Mix the following ingredients:
1. 6 pc roma tomatoes, diced
2. 1/2 green bell pepper, diced
3. 1/2 yellow onion, diced [or 1/4 red onion, diced]
4. about a handful of fresh cilantro (maybe about 20 sprigs), chopped [or 1 tsp dried cilantro]
5. 1 fresh jalapeno pepper, diced [or about 10 slices of the pickled jalapeno sold in a jar]
6. 1 fresh, ripe mango, diced
7. 1 can pineapple chunks, juice included [john loves pineapples so i usually use the 20 oz can]
8. 1 clove garlic, chopped (or 1 tsp of the bottled chopped garlic)

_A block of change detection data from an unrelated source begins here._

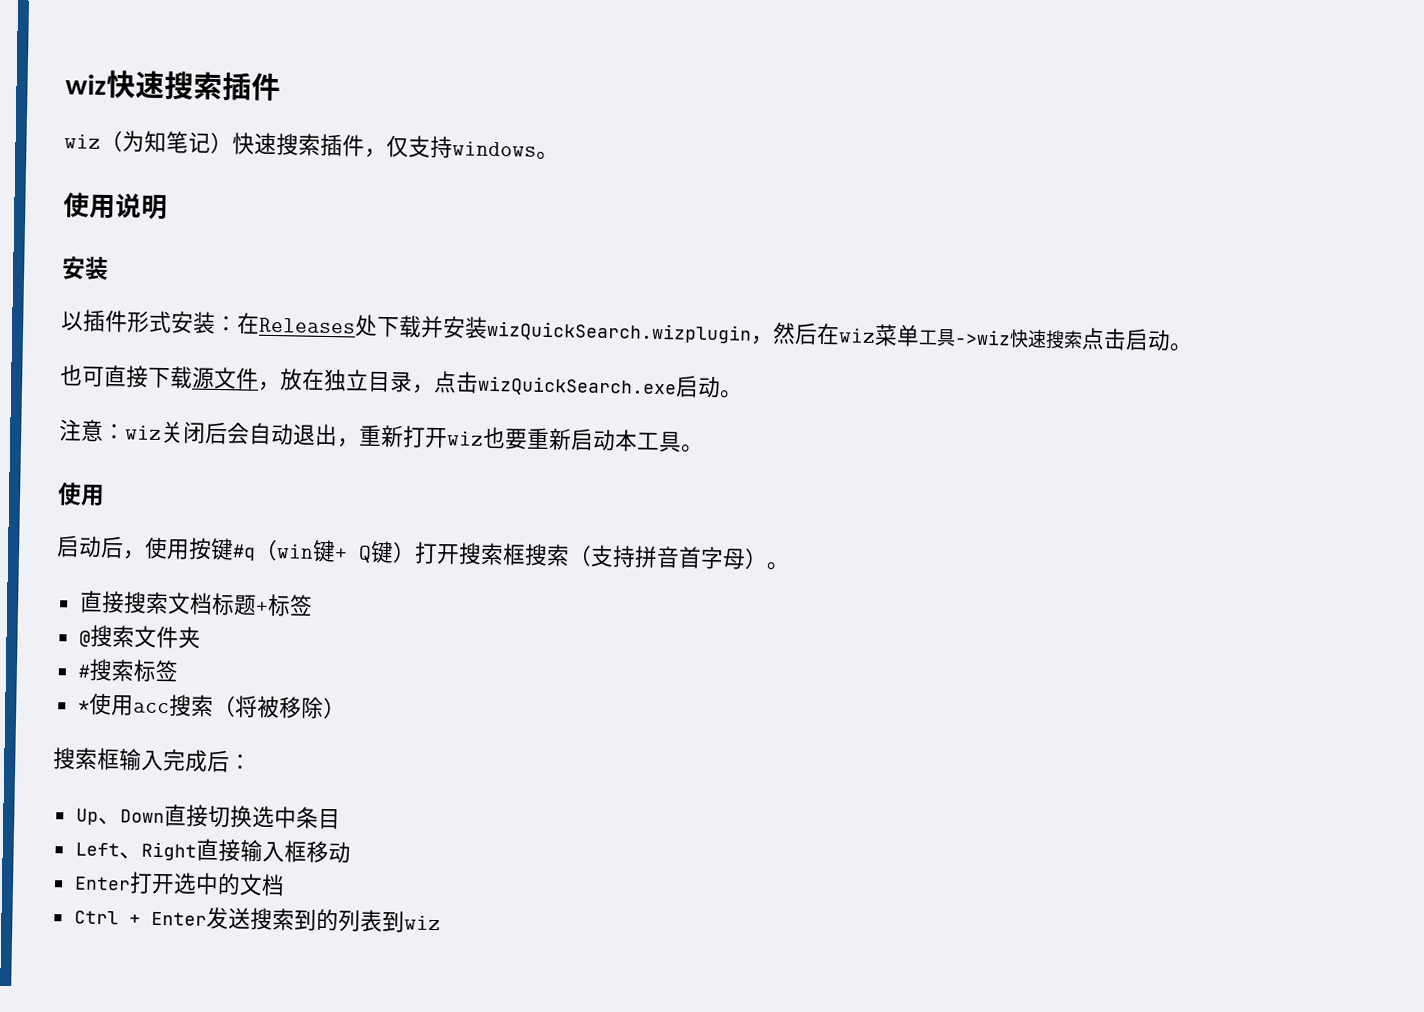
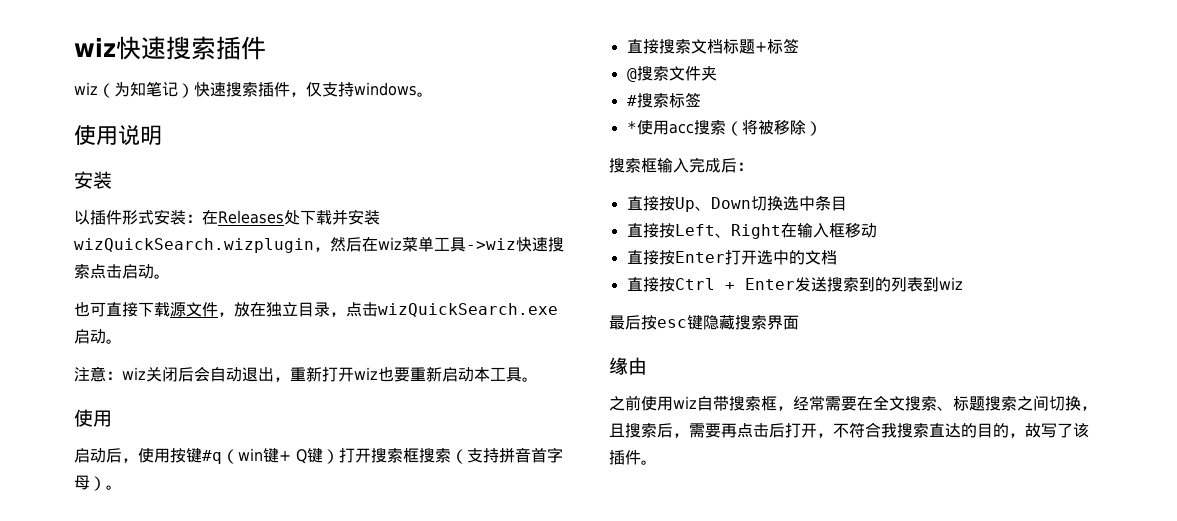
(252, 762) none -> [626,196,675,211] 直接按
[163,804,209,827] 直接 -> (751, 203) none
(341, 819) none -> [626,223,675,238] 直接按
[195,838,241,862] 直接 -> [780,223,797,238] 在
(351, 852) none -> [626,250,675,265] 直接按
(285, 885) none -> [626,277,675,292] 直接按
(441, 923) none -> [609,315,799,330] [609,357,647,375] [609,395,1097,411] [609,422,1089,438] [609,450,657,465] // 最后按esc键隐藏搜索界面 // 缘由 // 之前使用wiz自带搜索框，经常需要在全文搜索、标题搜索之间切换，且搜索后，需要再点击后打开，不符合我搜索直达的目的，故写了该插件。

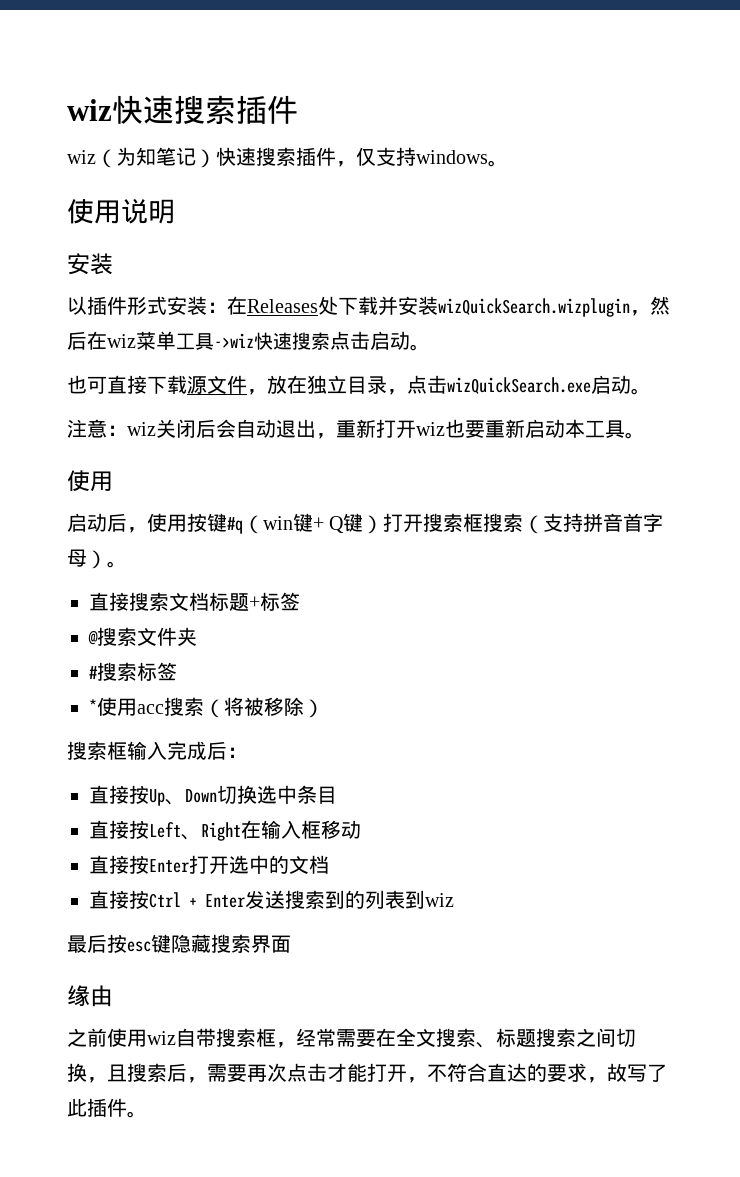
[737,423,785,438] 点击后 -> [267,1063,367,1082] 次点击才能
[881,423,1009,438] 我搜索直达的目的 -> [487,1063,587,1082] 直达的要求
[1073,423,1089,438] 该 -> [67,1098,87,1117] 此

9. 1/4 tsp red pepper flakes (optional for more heat)
10. 1/4 tsp basil
11. 1 tsp sugar
12. 3 Tbsp apple cider vinegar
13. 2 Tbsp lemon juice
14. 1 Tbsp olive oil
15. salt and pepper to taste

Wonton Chips

1. On a baking tray, spread about 9 pcs of square wonton wrappers per batch
2. Lightly spray with baking oil (pam or the olive oil spray. you can also dab olive oil with your fingers but very LIGHTLYor else it will be soggy)

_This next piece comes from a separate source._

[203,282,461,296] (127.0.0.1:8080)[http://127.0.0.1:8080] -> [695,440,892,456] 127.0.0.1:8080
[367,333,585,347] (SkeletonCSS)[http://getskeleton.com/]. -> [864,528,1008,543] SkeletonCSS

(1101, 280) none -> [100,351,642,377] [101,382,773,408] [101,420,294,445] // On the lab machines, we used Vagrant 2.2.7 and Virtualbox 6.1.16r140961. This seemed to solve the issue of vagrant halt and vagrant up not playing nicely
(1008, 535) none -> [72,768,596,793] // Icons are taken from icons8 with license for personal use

3. Season lightly with salt, freshly cracked black pepper, garlic powder (if you don't like garlic, don't add this)...basically you can experiment with this. I added chili powder and a bit of lemon pepper. for another batch, i added italian seasoning
4. Bake in 300F oven--if you've preheated, it only needs about 3-4 minutes. Watch closely depending on the wrapper that you bought because some burn faster than others. Once it turns a nice golden brown, take it out and transfer on a plate.

If you don't want to make the chips, the salsa goes with pretty much anything! I also use it as a topping for fried fish or porkchop.